1. Interoperability: systems upgraded to PQC will still need to communicate with billions of legacy devices (IoT, OT, embedded systems) that cannot be updated.
2. Performance: The new PQC algorithms have different characteristics. Larger keys and heavier digital signatures can introduce latency. This is irrelevant for an email, but it is a huge problem for high-frequency payment systems or low-latency communications.
3. Key Management: The complexity of Key Management Systems (KMS) will explode, as they will have to manage the lifecycles of classical and quantum keys in parallel.
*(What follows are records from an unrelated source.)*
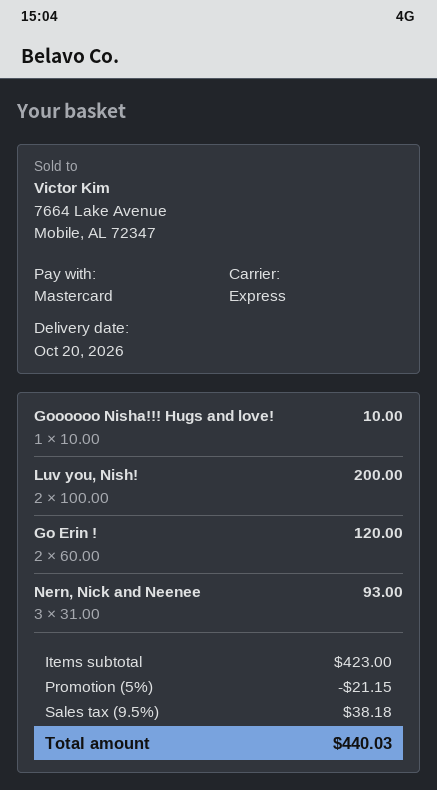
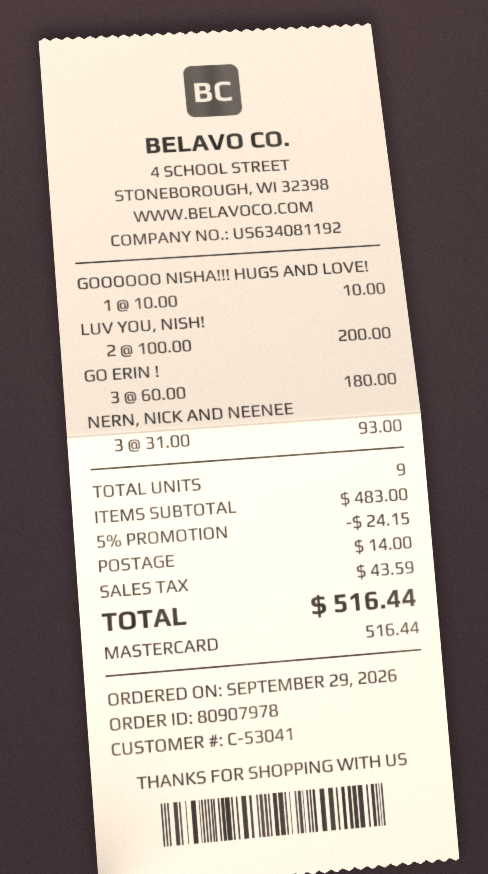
Go Erin !: 2 x 60.00 = 120.00 -> 3 x 60.00 = 180.00
subtotal: 423.00 -> 483.00
discount: 5% = 21.15 -> 5% = 24.15
shipping: none -> 14.00
tax: 38.18 -> 43.59
total: 440.03 -> 516.44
PQC “As” a prerequisite for Zero Trust

As we have seen, the Zero Trust model is based on identity and continuous authentication. But what happens when the encryption that proves that identity (digital certificates, signatures) is no longer reliable? The entire Zero Trust architecture collapses if the mathematics on which it is based fails.

PQC is not a separate technological “silo.” It is the key prerequisite for ensuring that identity, access, and segmentation still have meaning in 2030. Quantum resilience is the natural evolution of “Crypto-Agility” that is, the ability to change cryptographic algorithms without having to redesign the entire architecture.

From Inventory to Action: A Pragmatic Approach

The question is no longer whether to migrate, but how to orchestrate this transition without disrupting business. The NSA roadmap (CNSA 2.0) sends a clear signal, recommending the start of adoption of quantum-resistant algorithms by 2025.

1. Problem n.1: The Cryptographic Inventory. We cannot protect what we cannot see. The first real hurdle is mapping every single library, certificate, and hard-coded protocol in the infrastructure.
2. Quantify the risk. Management does not react to “Shor,” it reacts to “Risk.” We need to map the data and then ask ourselves: “What is the value of this data if it is made public in 7 years?” This shifts the debate from the IT budget to the business continuity plan.
3. Test the Impact. Architectures must start testing PQC algorithms now, in hybrid mode. Not (only) for security, but for performance. Will your VPN handle the overhead? Will your mobile apps experience delays?
4. Check the Supply Chain. It is essential to ask your cloud, software, and hardware suppliers about their PQC roadmap.

The quantum transition has begun. It is not a future event, it is an engineering process that is already behind schedule.

The path to post-quantum security: where are we now?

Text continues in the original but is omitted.